*WORK TO COMPLETE*:
Consider the listing below. Extract exactly the lines from the line containing "Nested directory structure" to the line containing "missing __init__.py files", both included.
-- Opening Marker --
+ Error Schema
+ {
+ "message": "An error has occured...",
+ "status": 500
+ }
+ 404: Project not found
-- Closing Marker --
-- Opening Marker --
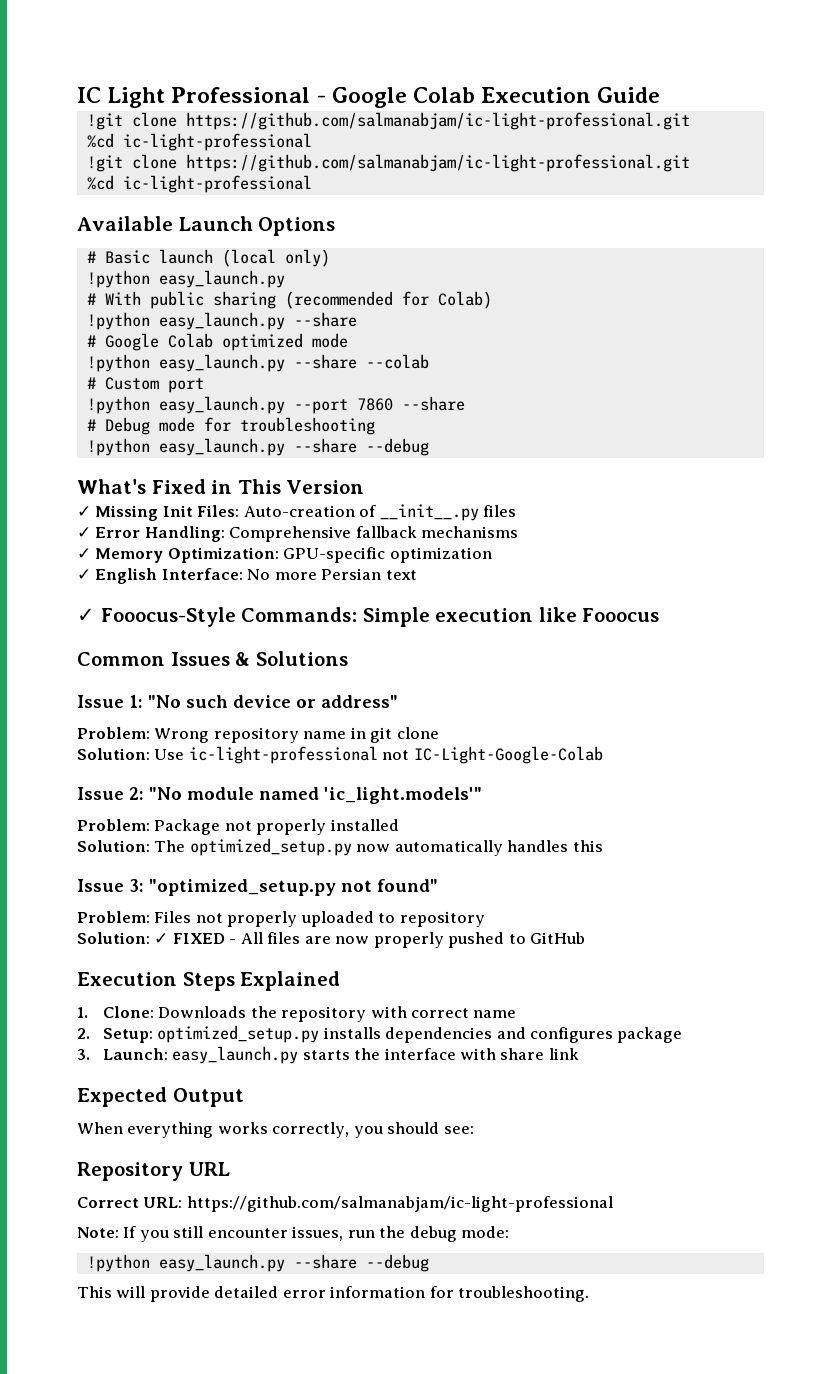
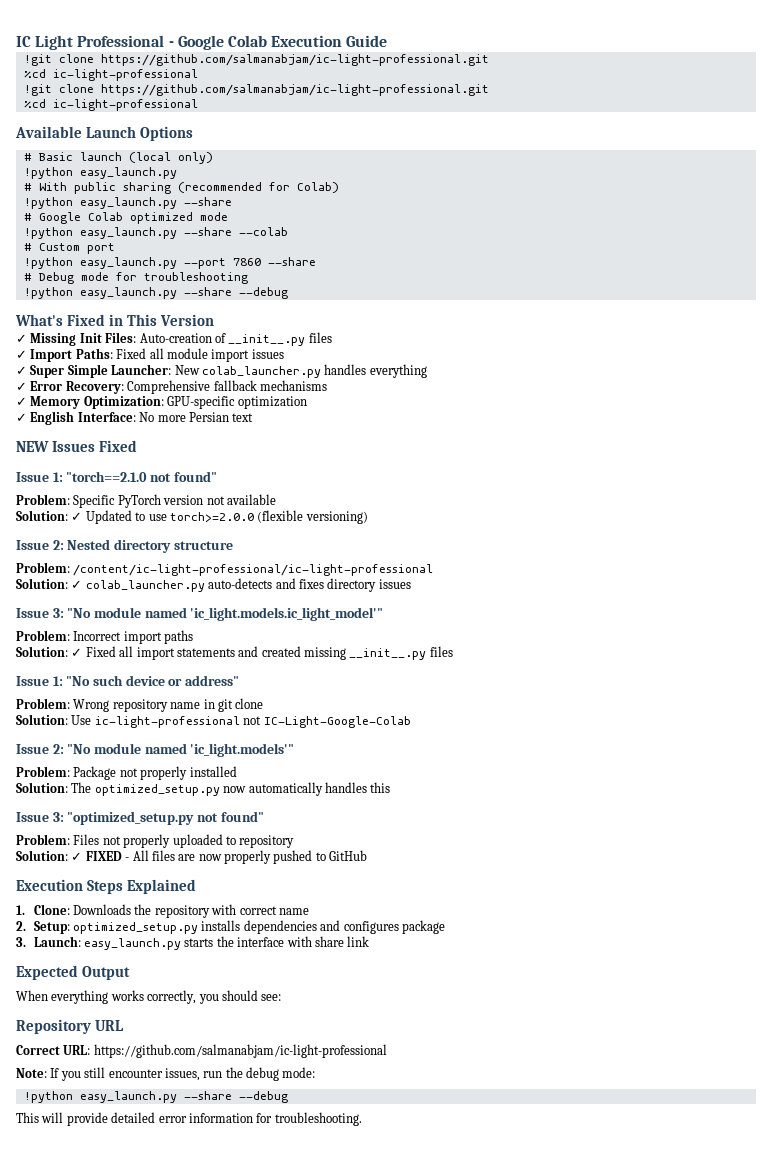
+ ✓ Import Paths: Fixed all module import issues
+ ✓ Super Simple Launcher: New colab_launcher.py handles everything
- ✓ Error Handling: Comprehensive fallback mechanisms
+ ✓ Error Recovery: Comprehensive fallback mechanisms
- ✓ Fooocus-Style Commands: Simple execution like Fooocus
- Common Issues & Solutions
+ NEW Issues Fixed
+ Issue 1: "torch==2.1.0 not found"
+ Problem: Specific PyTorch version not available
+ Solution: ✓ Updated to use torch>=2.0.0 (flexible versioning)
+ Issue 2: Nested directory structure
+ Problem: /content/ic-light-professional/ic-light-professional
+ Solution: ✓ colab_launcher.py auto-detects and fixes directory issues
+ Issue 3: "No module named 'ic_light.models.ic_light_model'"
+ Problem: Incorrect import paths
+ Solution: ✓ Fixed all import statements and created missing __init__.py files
-- Closing Marker --
*ANSWER*:
+ Issue 2: Nested directory structure
+ Problem: /content/ic-light-professional/ic-light-professional
+ Solution: ✓ colab_launcher.py auto-detects and fixes directory issues
+ Issue 3: "No module named 'ic_light.models.ic_light_model'"
+ Problem: Incorrect import paths
+ Solution: ✓ Fixed all import statements and created missing __init__.py files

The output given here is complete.